ASSIGNED TASK —
Among the lines below, tally those that contain "wipe" and respond with the total only.

*** AVAILABLE RECORDS Section Begins ***

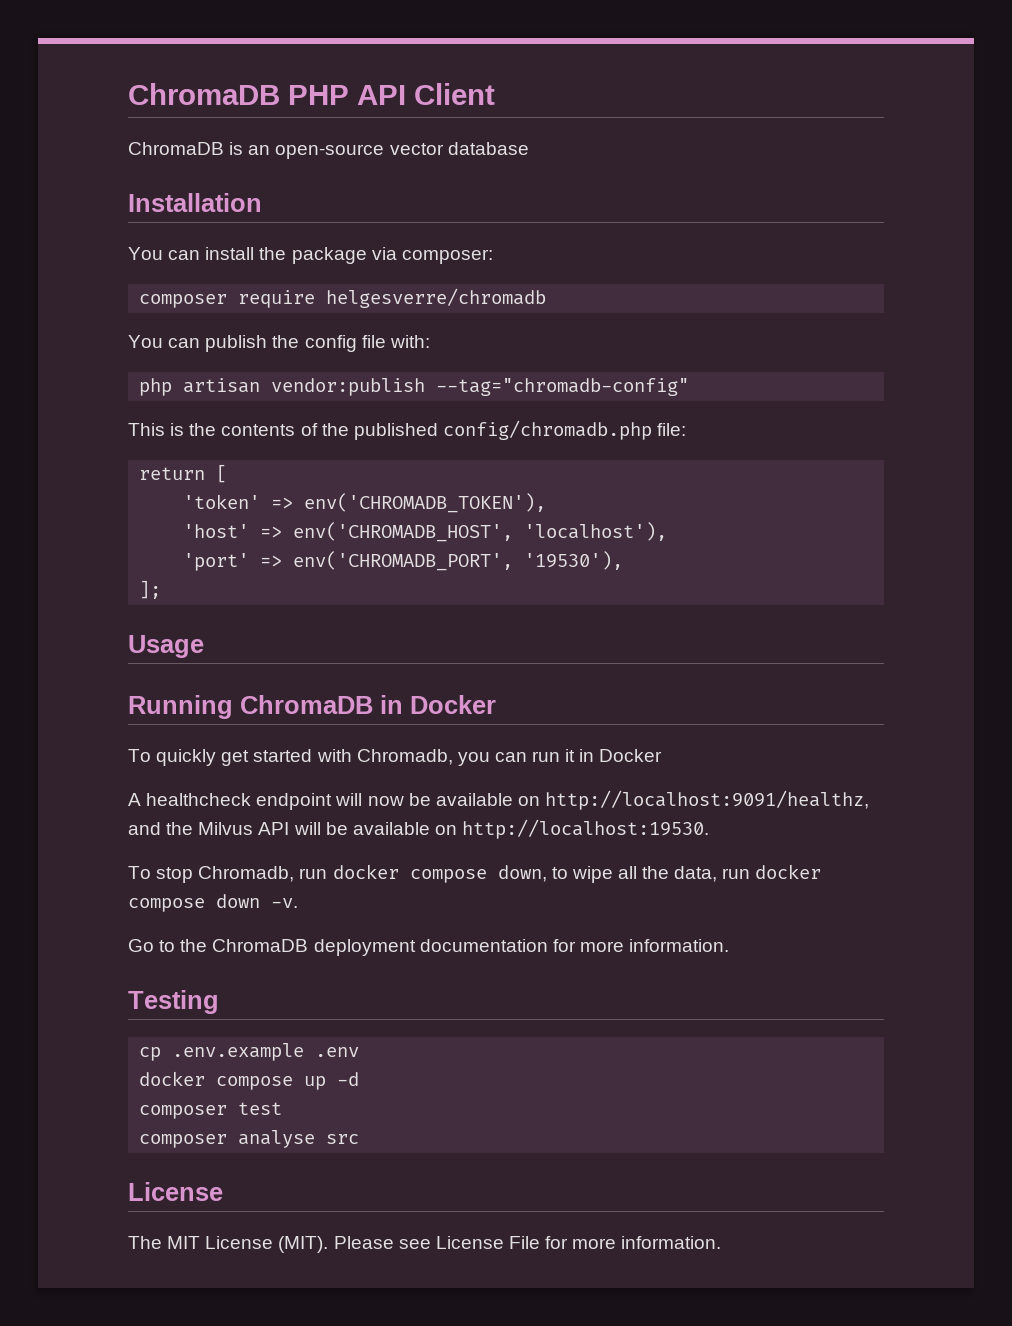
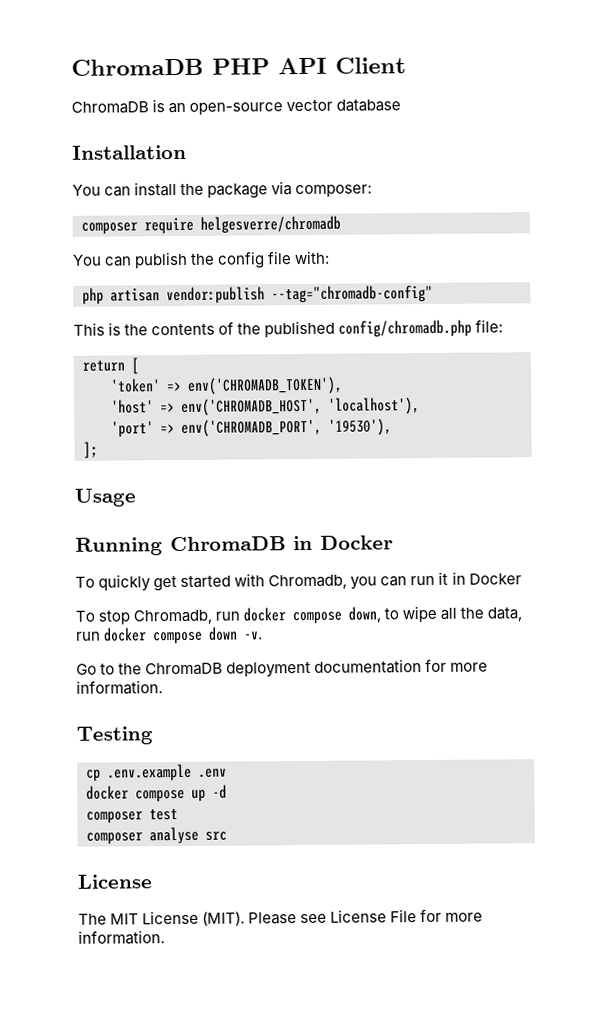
- A healthcheck endpoint will now be available on http://localhost:9091/healthz, and the Milvus API will be available on http://localhost:19530.

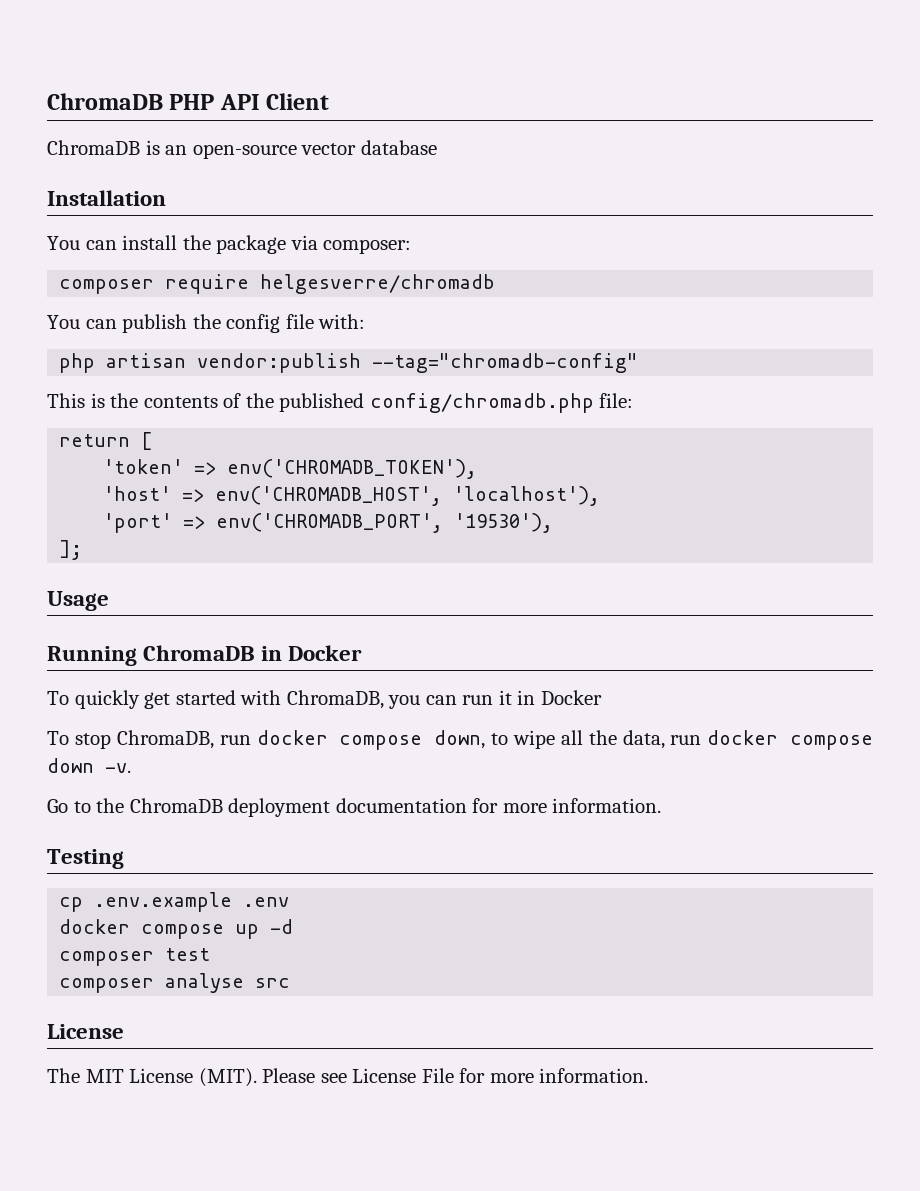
- To quickly get started with Chromadb, you can run it in Docker
+ To quickly get started with ChromaDB, you can run it in Docker
- To stop Chromadb, run docker compose down, to wipe all the data, run docker compose down -v.
+ To stop ChromaDB, run docker compose down, to wipe all the data, run docker compose down -v.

*** AVAILABLE RECORDS Section Ends ***

RESPONSE TO THE TASK —
2